Diário de Oaxaca, Oliver Sacks

“As samambaias, ou fetos, são vegetais vasculares membros do táxon das pteridófitas, de tecidos vasculares (xilema e floema), folhas verdadeiras, que se reproduzem através de esporos e não produzem sementes ou flores. A diversificação das samambaias parece ter ocorrido no Devoniano (há mais de 400 milhões de anos). Elas foram essenciais na ocupação dos ambientes terrestres pelos animais, fornecendo habitat e alimento além de serem importantes na formação do solo rico em nutrientes que viria a propiciar a formação das grandes florestas do carbonífero. Neste período as samambaias e as licófitas eram as principais representantes vegetais do planeta.” Essas informações, eu as colhi na Wikipedia. E há pessoas que são “loucas” por samambaias, principalmente um grupo de botânicos amadores e profissionais dos Estados Unidos. E esse grupo resolve fazer uma excursão ao México, mais precisamente à região de Oaxaca (o “x”, aí, se pronuncia como o “j” aspirado do espanhol), para apreciar e estudar as samambaias da região.
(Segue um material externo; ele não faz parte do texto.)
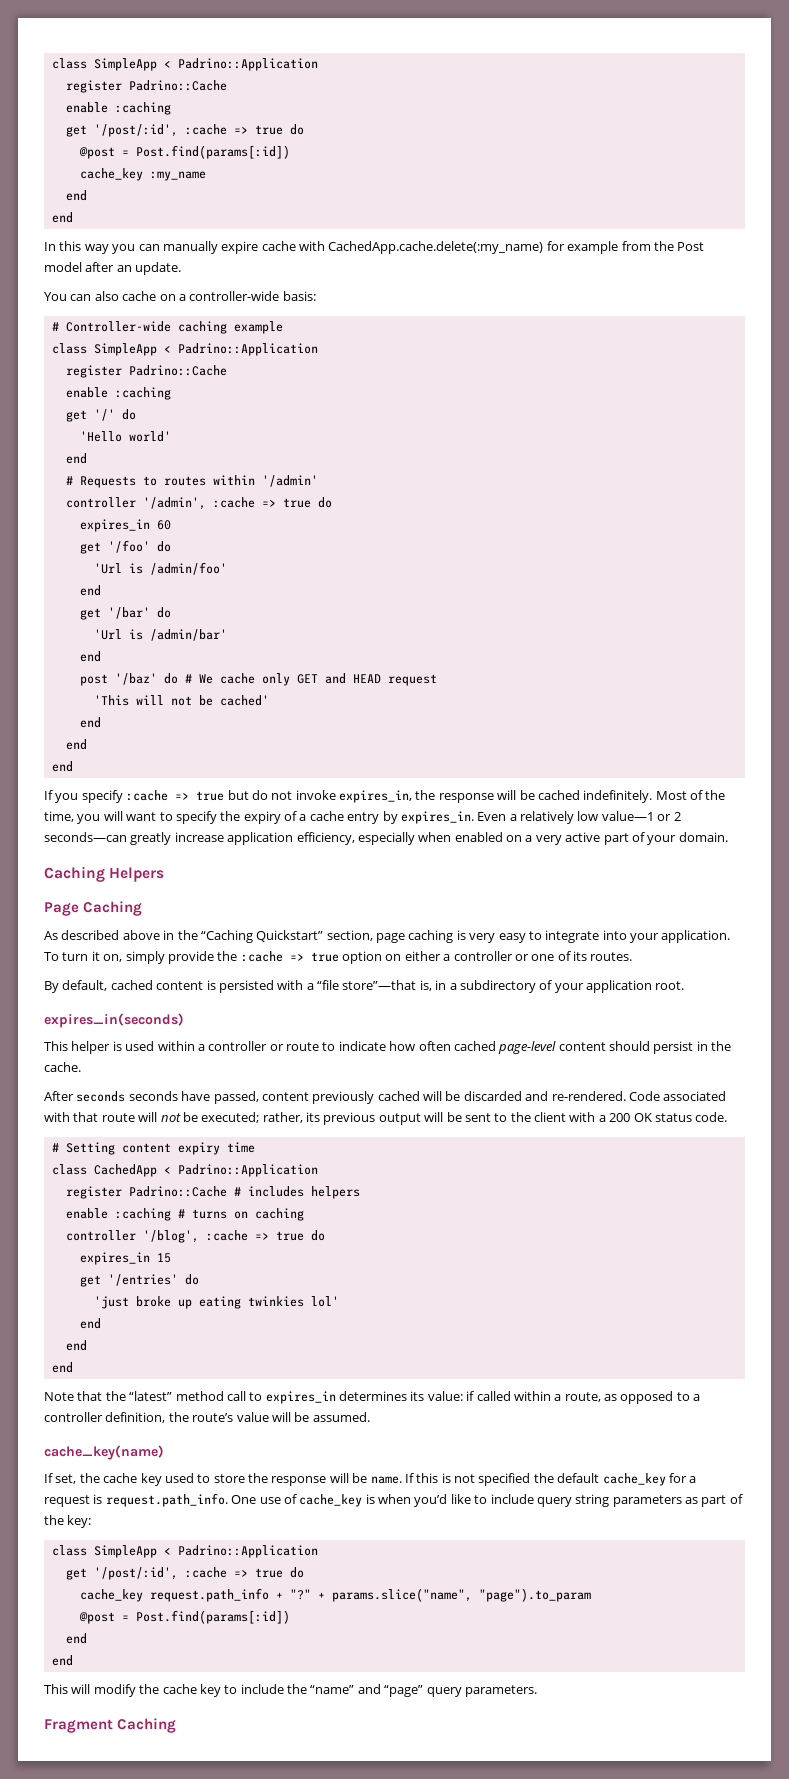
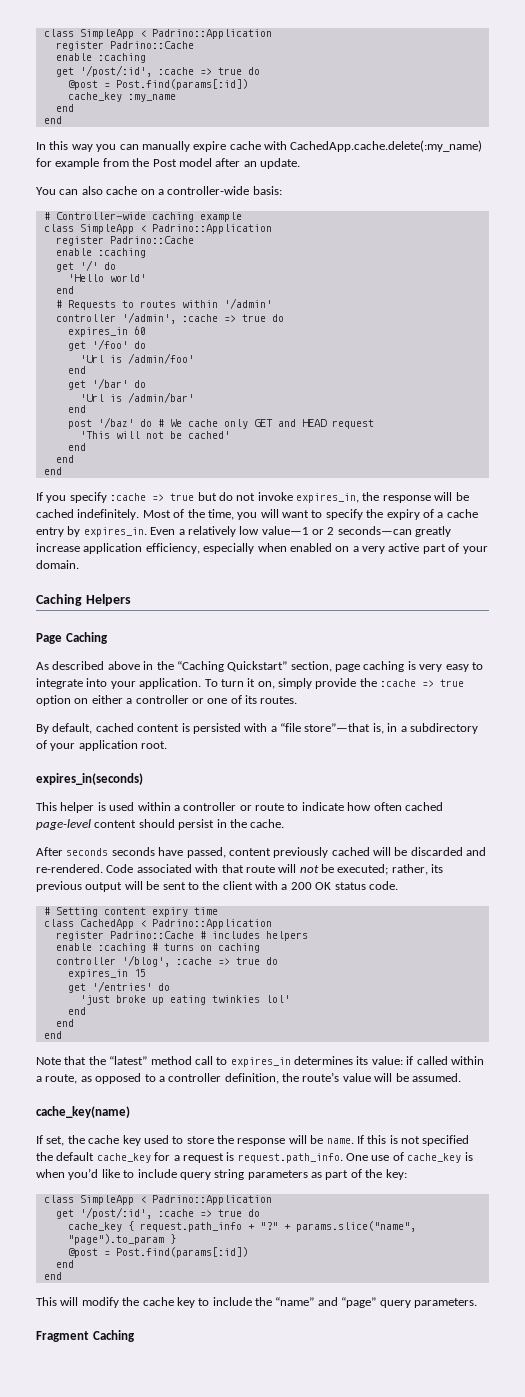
(143, 1595) none -> [127,1221,134,1231] {
(591, 1595) none -> [169,1234,176,1244] }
Com esse grupo, está Oliver Sacks, também ele um grande apreciador dessas plantas. Por que Oaxaca? Porque, segundo muitos estudiosos, tal região possui uma das maiores variedades de samambaias do mundo. Nesse diário de viagem, Sacks descreve o dia a dia dessa excursão insólita, com humor, perspicácia e, principalmente, muita observação sobre essa região que, além das samambaias, possui uma história pré-colombiana fantástica, já que lá existem vários sítios arqueológicos, principalmente a cidade zapoteca de Monte Albán, uma relíquia abandonada por esse povo, misteriosamente, cerca dos anos 800 de nossa era, e por isso preservada da sanha destruidora de Cortez e dos demais espanhóis que o sucederam na faina de colonizar, expropriar, espoliar e matar os povos da Mesoamérica. Assim, além de muitas referências sobre a existência pré-histórica do objeto da excursão, as samambaias, o autor nos dá uma pequena aula de história e faz muitas reflexões sobre o encontro catastrófico de duas civilizações, a europeia e a dos povos originários da América Central. Você não precisa, pois, ser conhecedor, ou mesmo, apreciador de samambaias, para se deliciar com a narrativa dessa inusitada excursão.